Please don’t react with:

  • Shock

    ‘How could you?’

  • Self-blame

    – ‘I should have been more careful’

  • Doubt

    – ‘Is it true…Can’t be’

  • Disbelief

    – What nonsense!’

  • Anger

    – ‘I told you not to…’

  • Denial

    – ‘Don’t make up stories.’

  • Confusion

    – ‘What? I don’t understand…’

Why children don’t report sexual abuse?

Most of the time it is out of fear and confusion that children don’t report the abuse.  Few typical reasons are shared below:

  • Fear of remembering
  • Fear of losing love, acceptance, status
  • Fear of shame and guilt
  • Fear of not being believed
  • Fear of being blamed or judged
  • Fear of further harm to self or parent
  • Lack of vocabulary of their private parts and the resulting inability to describe acts of sexual abuse.
  • Not recognizing they have been abused – especially young children and the disabled.
  • Kids may be confused and somehow maybe blame themselves for the abuse
  • Sometimes they may believe it is their fault.

Typical thoughts that can run through a child’s head

  • I don’t even know how to say what happened. I just feel weird.
  • It didn’t hurt.

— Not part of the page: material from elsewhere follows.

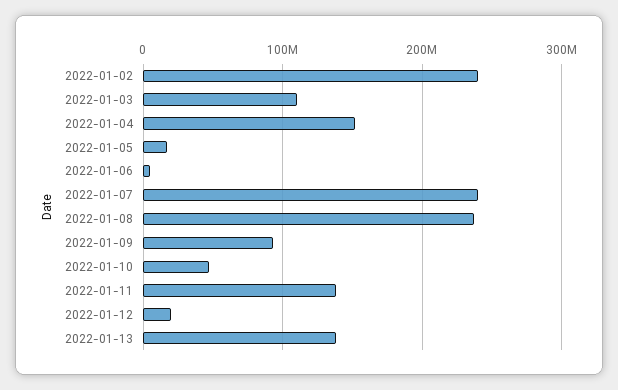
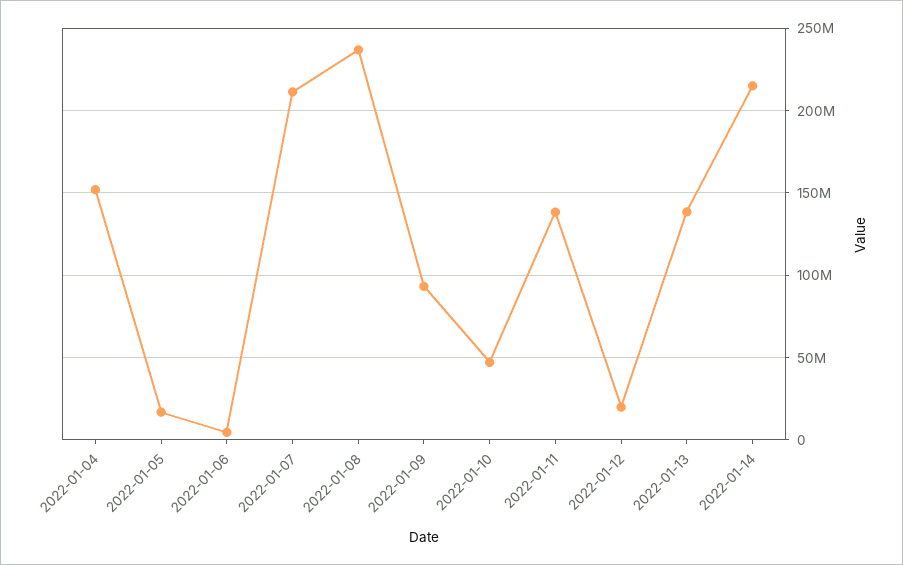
2022-01-02: 240000000 -> none
2022-01-03: 110000000 -> none
2022-01-07: 240000000 -> 210000000
2022-01-14: none -> 215000000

I was just uncomfortable.
  • They said it was just a game.
  • I liked it.

Why do they tell us?

  • Inability to bear abuse anymore or physical illnesses following sexual abuse.
  • Increased awareness & understanding of the abuse.
  • Secure adult relationships
  • Discussion with an understanding parent or other adult.
  • Fear of closed ones getting abused.
  • Revelation during therapy for any other reason.

How to recognize children's disclosure?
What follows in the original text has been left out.